4.Represents an option to purchase shares of our Class A common stock that is fully vested and exercisable on the vesting commencement date pursuant to our 2021 short-term incentive compensation program.
5.Represents an option to purchase shares of our Class A common stock which vests as to one forty-eighth (1/48th) of the shares subject to the award shall vest one month after the vesting commencement date, and one forty-eighth (1/48th) of the shares subject to the award shall vest each month thereafter. Under the Equity Exchange Agreement, Dr. Gibson has the right to exchange the shares of Class A common stock received upon exercise of this option for shares of Class B common stock in accordance with the terms of the Equity Exchange Agreement (see “Certain Relationships and Related Party Transactions — Other Transactions” below).
6.Represents an option to purchase shares of our Class A common stock which vests as to one fourth (1/4th) of the units subject to the award on August 15, 2025 and one forty-eighth (1/48th) of the shares subject to the award shall vest each month thereafter.
7.Represents RSUs that vest as to one fourth (1/4th) of the units subject to the RSU on August 15, 2025 and one sixteenth (1/16th) every three months thereafter.
8.Represents RSUs that vest as to one one-sixteenth (1/16th) of the units subject the RSU beginning February 15, 2025 and every three months thereafter.
9.Received in substitution for a share option to acquire 375,000 ordinary shares of Exscientia in connection with the business combination.

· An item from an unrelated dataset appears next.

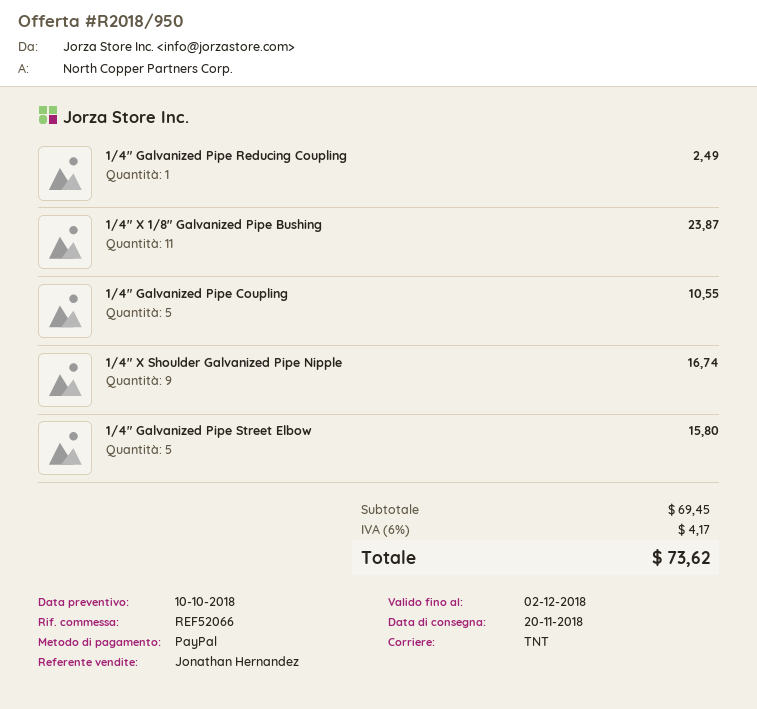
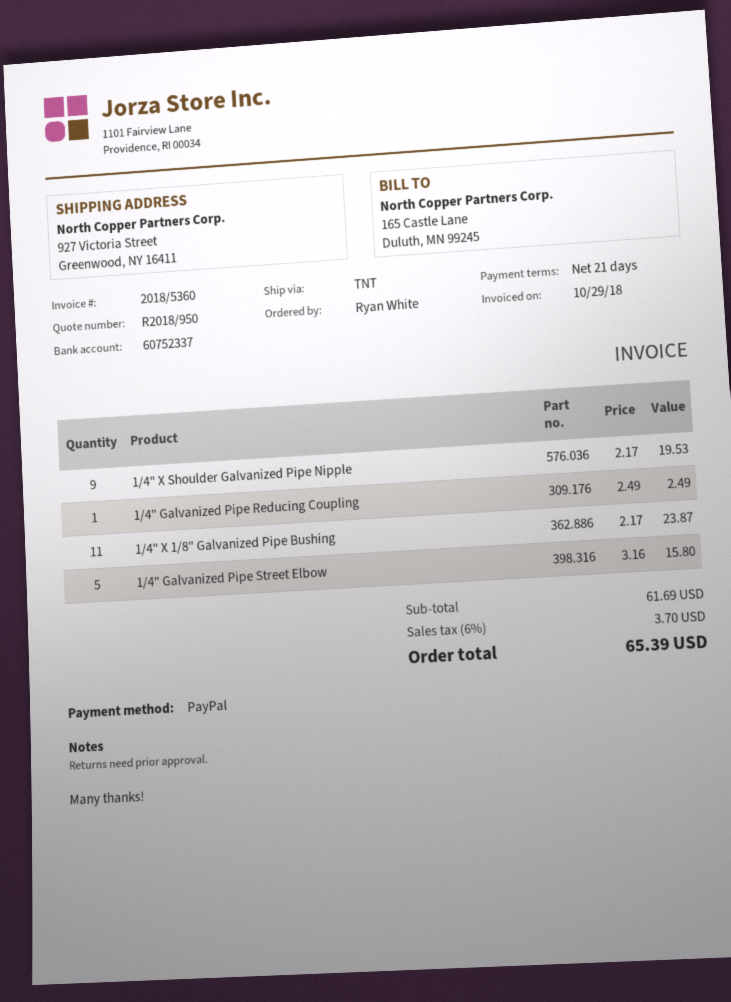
1/4" Galvanized Pipe Coupling: 5 for 10.55 -> none
1/4" X Shoulder Galvanized Pipe Nipple: 9 for 16.74 -> 9 for 19.53
subtotal: 69.45 -> 61.69
tax: 6% = 4.17 -> 6% = 3.70
total: 73.62 -> 65.39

Twenty-five percent of the shares subject to the award vested and became exercisable on November 17, 2021, and the remaining shares subject to the award vested and became exercisable in annual installments over the next three years thereafter.
10.Received in substitution for a share option to acquire 120,000 ordinary shares of Exscientia for $0.0452 per share in connection with the business combination. Twenty-five percent of the shares subject to the award vested and became exercisable on April 3, 2022, and the remaining shares subject to the award vested and became exercisable in quarterly installments over the next three years thereafter.
11.Received in substitution for a share option to acquire 105,000 ordinary shares of Exscientia for $0.101 per share in connection with the business combination. Twenty-five percent of the shares subject to the award vested and became exercisable on July 1, 2022, and the remaining shares subject to the award vested and became exercisable in quarterly installments thereafter.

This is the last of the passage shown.